"Travel?" Dan said. "Where are we going?"
Amy glanced at the cop. She leaned closer to Dan and whispered, "First, we need to find a chaperone. And quickly.
Aunt Beatrice is going to call Social Services soon. We need to get home, get our stuff, and get out. If the police find out we've been disowned, they'll take us to a foster home or something. We'll never be able to find the thirty-nine clues."
Dan hadn't thought about this. He didn't know much about foster homes, but he figured he didn't want to live in one. Would a foster home let him take his collection?
"So how do we get an adult?" he asked. "Rent one?"
Amy twisted her hair into a noose. "We need somebody who'll let us do what we want without asking too many questions. Somebody old enough to look like we're being chaperoned, but not strict enough that they'll try to stop us. Somebody kind of pliable."
"Does 'pliable' mean we can lie to them?"
"Mrrp," Saladin said, like that sounded good to him as long as he got fresh fish.
The police car turned onto Melrose Street and pulled up in front of their weathered brownstone apartment building.
"This is the address?" the cop asked. She sounded bored and annoyed.
"Yes," Amy said. "I mean, yes, ma'am."
"You sure there's somebody home? Your guardian or whatever?"
"Nellie Gomez," Dan said. "She's our au pa -- "

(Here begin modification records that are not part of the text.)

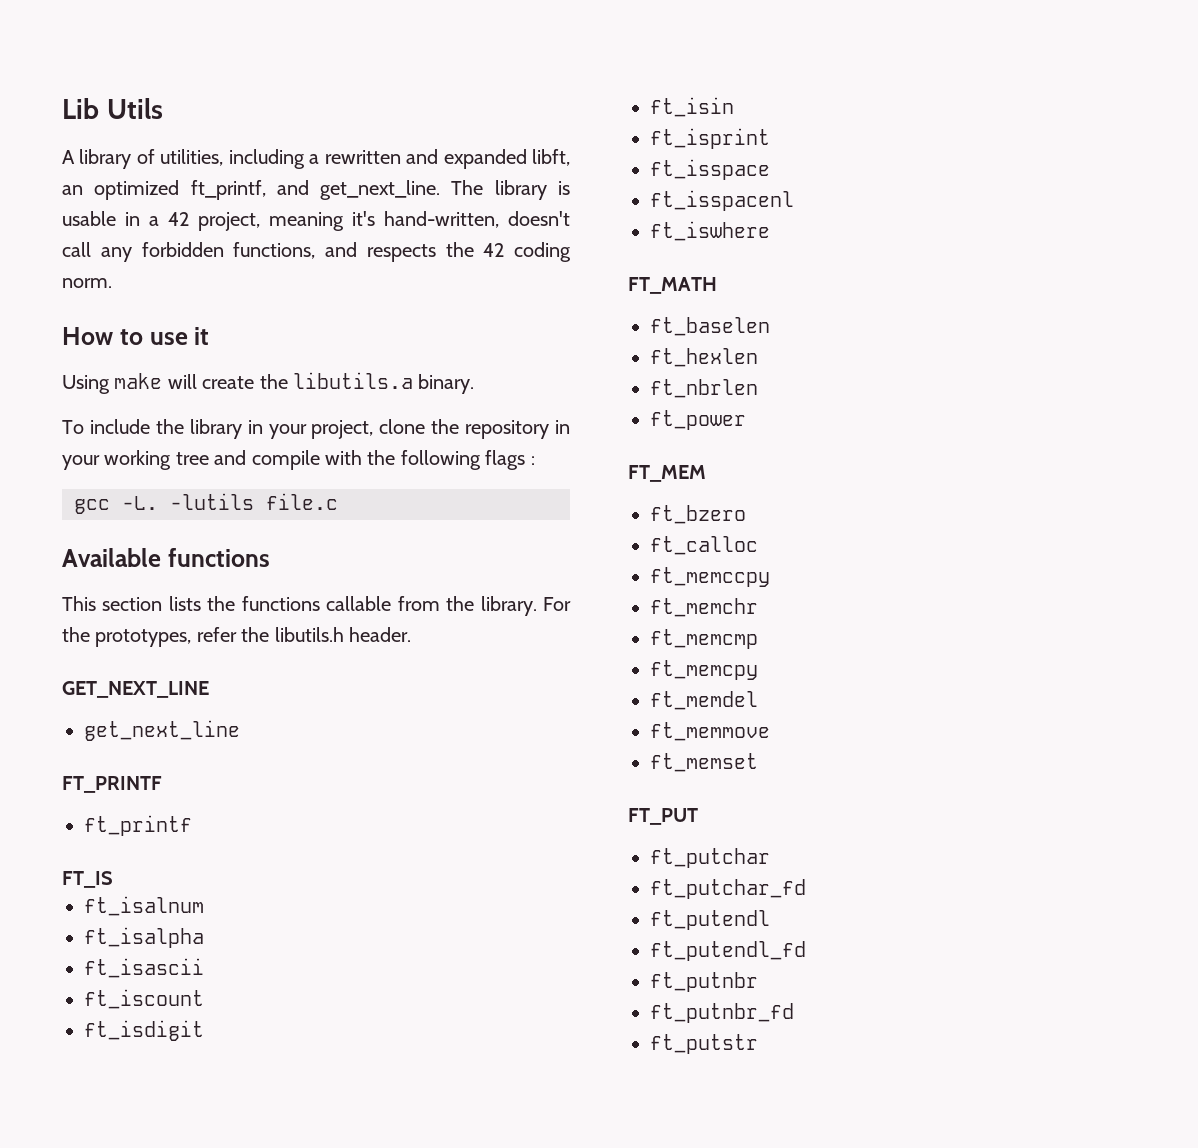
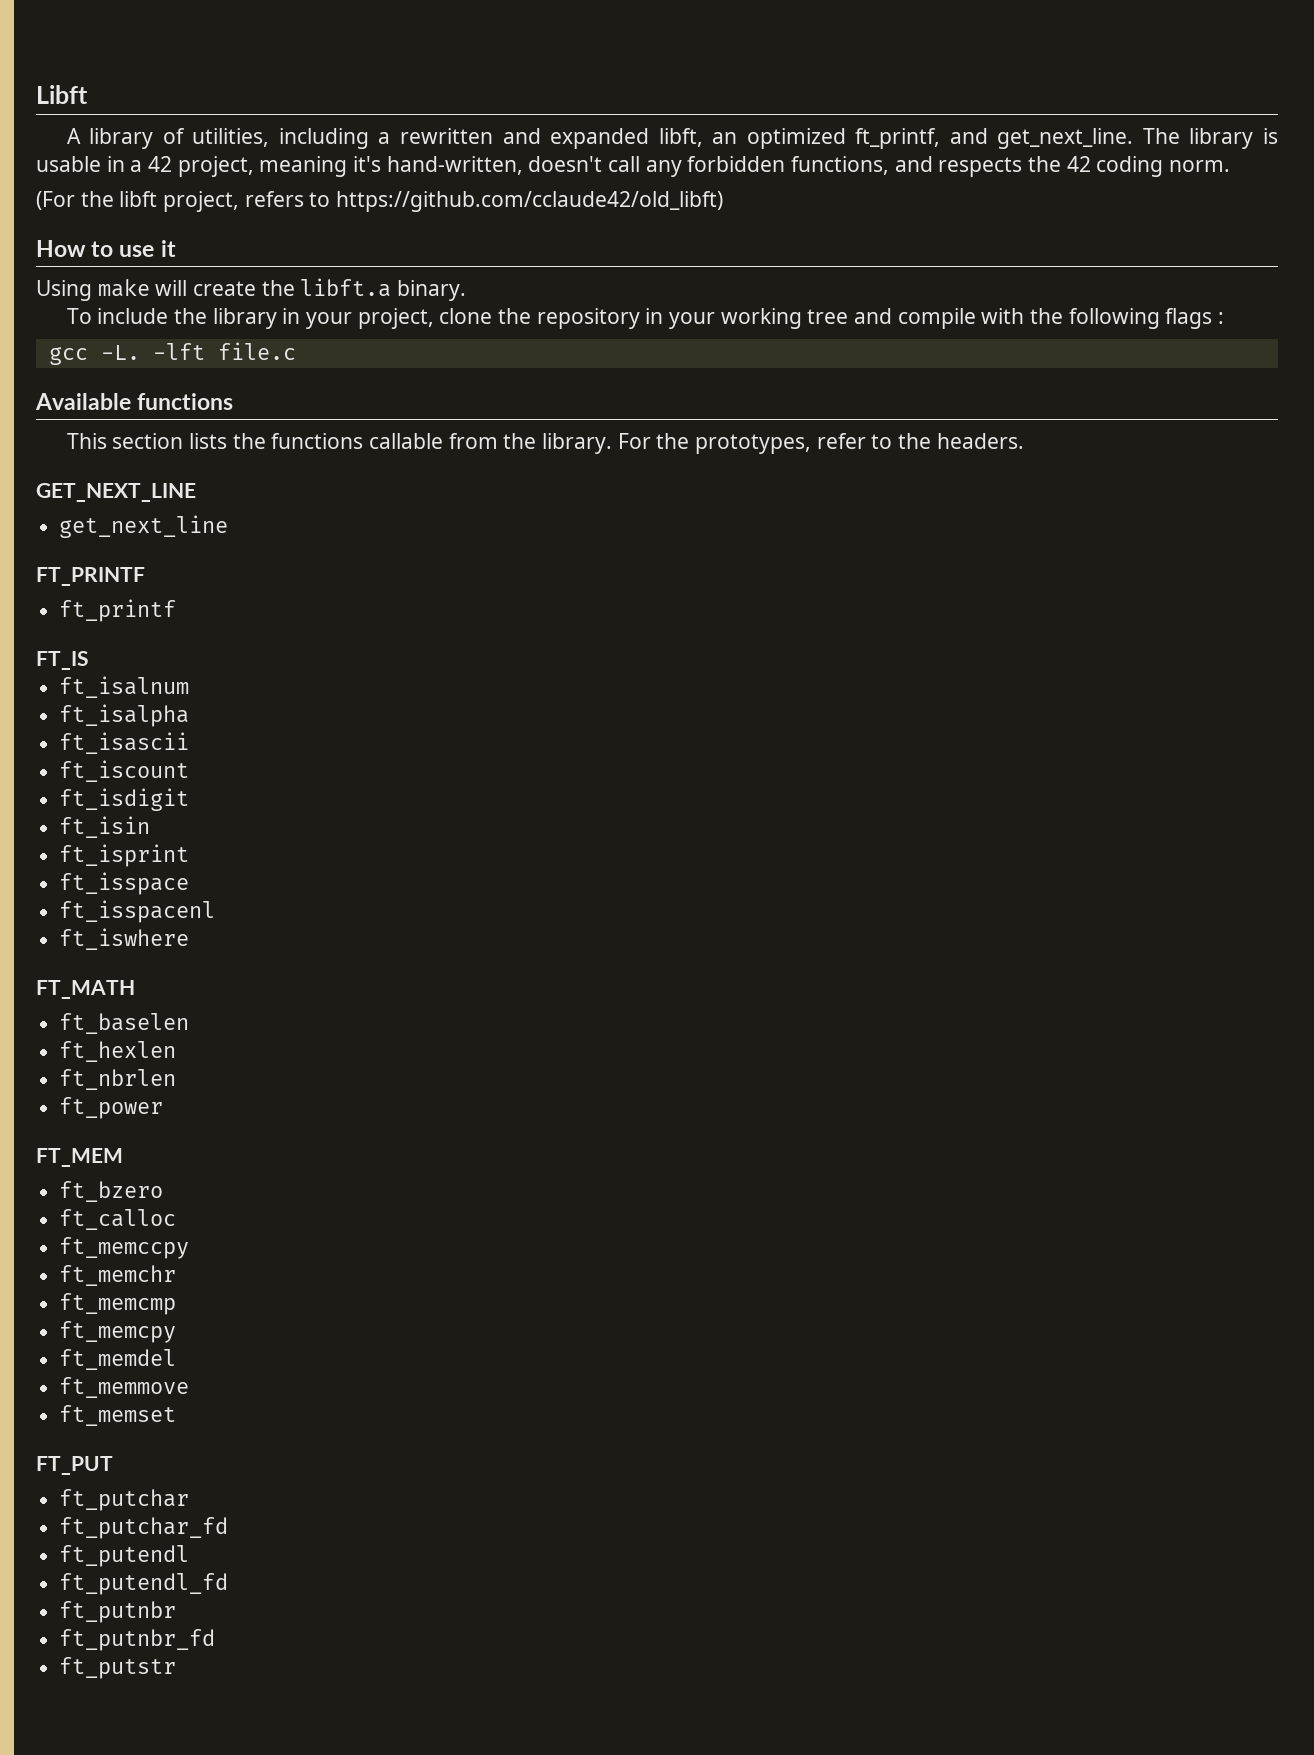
[62,98,163,119] Lib Utils -> [36,85,88,104] Libft
(112, 283) none -> [36,191,724,212] // (For the libft project, refers to https://github.com/cclaude42/old_libft)
[293,372,413,389] libutils.a -> [300,278,392,297] libft.a
[170,493,254,510] -lutils -> [152,343,205,360] -lft
[241,627,411,642] the libutils.h header. -> [871,433,1024,449] to the headers.

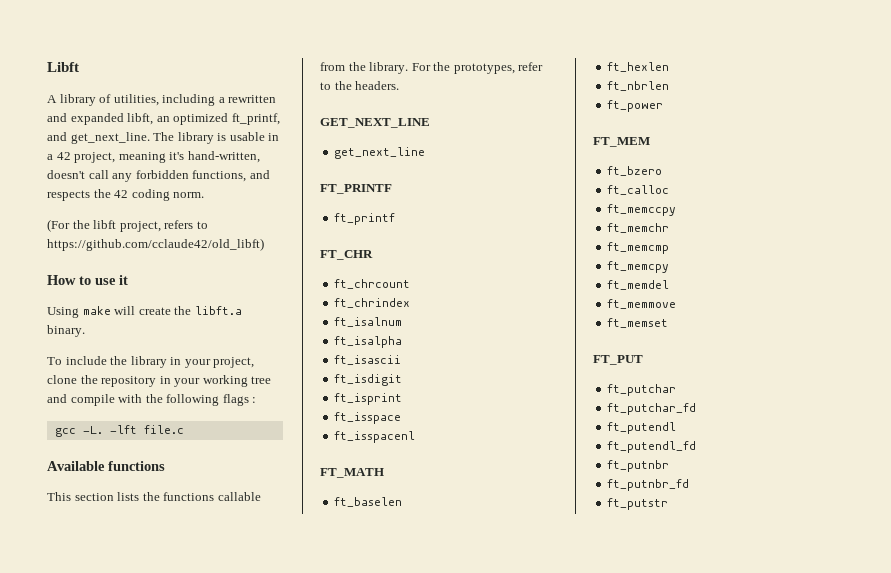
[36,651,89,670] FT_IS -> [320,250,373,260] [334,279,411,289] [334,298,411,308] FT_CHR // ft_chrcount // ft_chrindex
[59,760,190,782] // ft_iscount -> (402, 360) none
[59,816,151,838] // ft_isin -> (403, 380) none
[59,928,190,950] // ft_iswhere -> (416, 437) none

His eyes widened. He looked at Amy, and he could tell she was thinking the same thing. It was so obvious even a Holt could've seen it.
"Nellie!" they said together. They got out of the police car with their cat and the jewelry box and raced up the front steps.
Nellie was just where Dan figured she'd be -- sacked out on the sofa with her earbuds in, bobbing her head to whatever weird music she was listening to while she punched text messages into her phone. A stack of cookbooks sat next to her on the couch. The top one read Exotic Mandarin Cuisine.
Dan let Saladin down to explore the apartment. Then he noticed the empty carton of Ben & Jerry's Cherry Garcia -- his Cherry Garcia -- sitting on the coffee table.
"Hey!" Dan protested. "That was mine!" Of course, Nellie didn't hear him. She kept jamming out and typing on her phone until Amy and Dan stood right over her.
Nellie frowned like she was annoyed she had to actually work. She pulled out one earbud. "Back already? Whoa -- what happened? You're all grungy."
"We need to talk," Amy said.
Nellie blinked, which was pretty cool to watch since her eyes were done in blue glitter eye shadow. She had a new nose ring shaped like a silver snake. Dan wondered why she wanted a snake curled inside her nostril.
"What do we need to talk about, kiddo?" she asked.
Amy looked like she wanted to hit Nellie with the jewelry box. Dan knew she hated it when Nellie called her kiddo, but she kept her voice polite.
"We -- we've got a deal for you. A new babysitting deal. It pays a lot of money."
Nellie pulled out her other earbud. They had her attention now. Three words always worked with Nellie: guys, food, and money.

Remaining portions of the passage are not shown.